Когда все заканчивается, я вижу в его глазах сожаление. Он еще находится внутри меня, но лицо его морщится. И он начинает всхлипывать.
— Что я натворил? — вопрошает Алекс, как будто и в самом деле не знает, что здесь только что произошло.
— У нас с тобой только что был чудесный секс, — говорю я. — У тебя и у меня, — повторяю, чтобы он не подумал, будто ослышался.
— Я ненавижу себя, — медленно произносит он.
— Ну что ты, — я стараюсь говорить беззаботно. — Ты, конечно, умеешь улучшить девушке настроение.
— Нет, дело не в тебе, Марта. Ты сама все понимаешь. Ты была потрясающа, — бормочет он. — А вот я… — хлюп — собираюсь — хлюп — жениться. — Он поднимается, скручивает презерватив со своего еще не обвисшего члена и одевается.
— Мне это известно, — самодовольно киваю я. — На Дездемоне.

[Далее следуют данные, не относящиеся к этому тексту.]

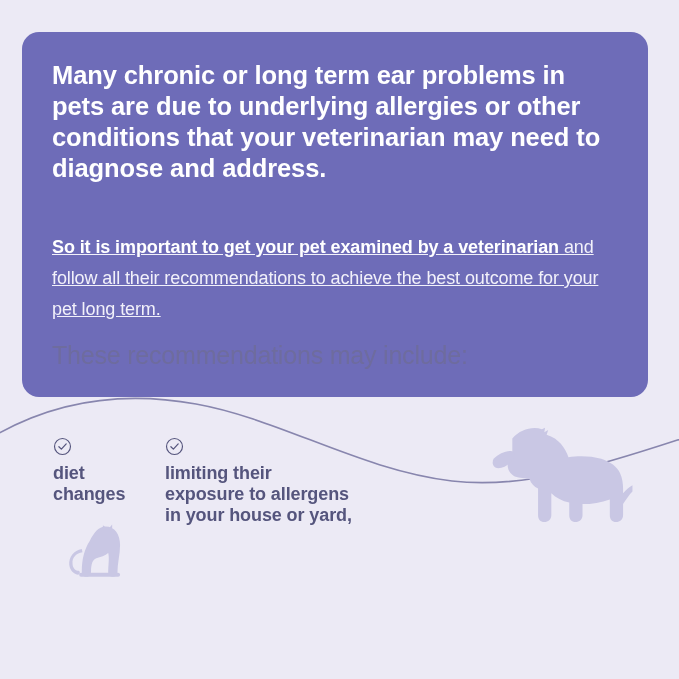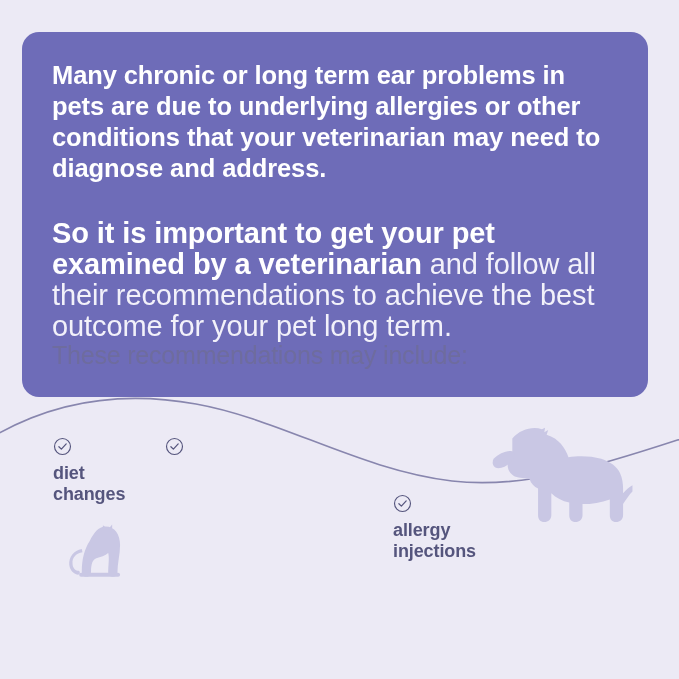--- a/index.html
+++ b/index.html
@@ -55,12 +55,13 @@
   }
 
   .secondary-paragraph {
-    margin: 34px 0 0 0;
+    margin: 48px 0 0 0;
     color: #f2f1fa;
-    font-size: 29px;
+    font-size: 18px;
     font-weight: normal;
     line-height: 31px;
     letter-spacing: -0.1px;
+    text-decoration: underline;
   }
   .secondary-paragraph b {
     color: #ffffff;

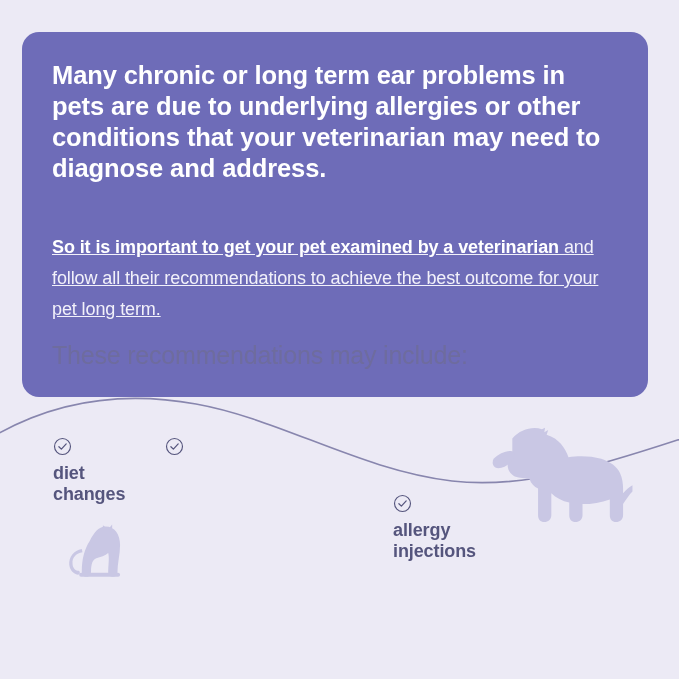--- a/index.html
+++ b/index.html
@@ -191,6 +191,9 @@
       <circle cx="10" cy="10" r="8.4" fill="none" stroke="#55557d" stroke-width="1.2"></circle>
       <path d="M6.2 10.2 L8.8 12.8 L13.9 7.2" fill="none" stroke="#55557d" stroke-width="1.3" stroke-linecap="round" stroke-linejoin="round"></path>
     </svg>
+    <span class="rec-label">limiting their
+exposure to allergens
+in your house or yard,</span>
   </div>
 
   <div class="rec-item" id="rec-item-2">

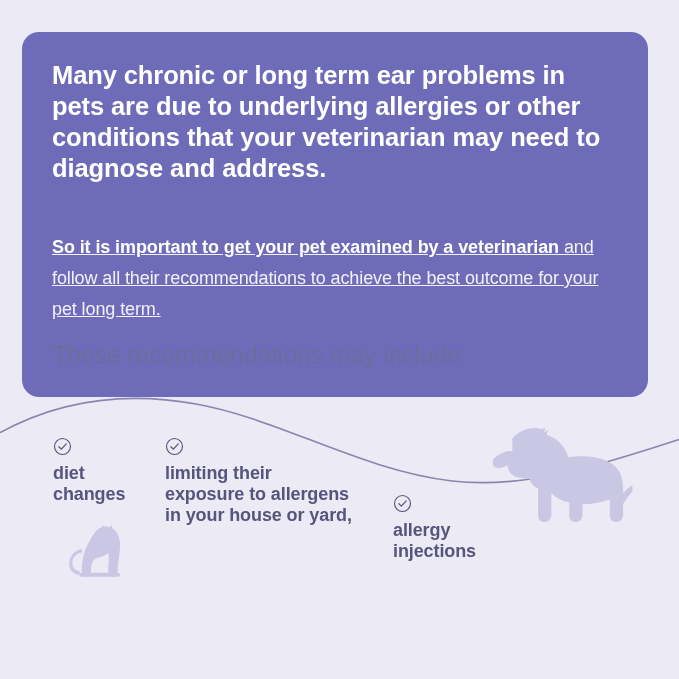--- a/index.html
+++ b/index.html
@@ -196,14 +196,6 @@
 in your house or yard,</span>
   </div>
 
-  <div class="rec-item" id="rec-item-2">
-    <svg class="rec-icon" viewBox="0 0 20 20" aria-hidden="true">
-      <circle cx="10" cy="10" r="8.4" fill="none" stroke="#55557d" stroke-width="1.2"></circle>
-      <path d="M6.2 10.2 L8.8 12.8 L13.9 7.2" fill="none" stroke="#55557d" stroke-width="1.3" stroke-linecap="round" stroke-linejoin="round"></path>
-    </svg>
-    <span class="rec-label">allergy
-injections</span>
-  </div>
 
 
 </div>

Глаза его затуманиваются. Он начинает открыто паниковать:
— Она может вернуться в любой момент.
— Нет.
— Откуда ты знаешь? — спрашивает он, заворачивая использованный презерватив в очень большую салфетку.
— Ну, а где же она сейчас, по-твоему?
— Она… в магазине, наверное.
— Ходит и рассматривает витрины, прикидывая, что нужно купить? — подсказываю я, но он не замечает моей иронии.
— Ну, да. Именно так. — Он исчезает в ванной со свернутой салфеткой в руке. Я надеваю джинсы и футболку. Слышен звук спускаемой воды в унитазе. Алекс снова возникает передо мной.
— Ты мне говорил, что в последнее время она только этим и занимается.
— Чем?
— Разглядыванием витрин.
— Да-да, верно… — Он вытирает глаза и старается побыстрей успокоиться. — И вот теперь я ей верю. По-настоящему верю.
В воздухе повисает самый главный вопрос, и, чтобы решить все окончательно, я его озвучиваю:
— Ты ее любишь?
Он молчит. Серьезный вопрос подразумевает такой же серьезный ответ. В конце концов, любовь — штука непростая. Она настолько сложна, что у древних греков для обозначения ее существовало целых девять слов. Наверное, им было проще разобраться в своих отношениях. А вот мы сократили ее название до шести букв, и поэтому скорее всего теперь на каждом шагу сталкиваемся со всевозможными проблемами.
— Я женюсь на ней.
— А ты ее любишь?
И снова тишина. Он смущен. В этот момент до него скорее всего доходит, что женитьба и любовь все же не синонимы.
— Ну, если бы я ее не любил, разве бы я на ней женился?
Он произносит это так, что сомнений у меня не остается: он сам этого не знает.
— По-всякому бывает.
— Правда?
— Правда, — авторитетно киваю я.
— Ну, тогда тем более не знаю.
Вот это я и хотела услышать. Мне нужно было убедиться в его сомнениях, в его неуверенности. Не потому, что мне хочется, чтобы Дездемона получила то, чего она заслуживает, а просто мне не хочется причинять Алексу душевной боли. Мне хочется защитить его, оградить от неприятностей, и в то же время я хочу, чтобы он узнал всю правду. А вообще-то, если хорошенько подумать, это одно и то же.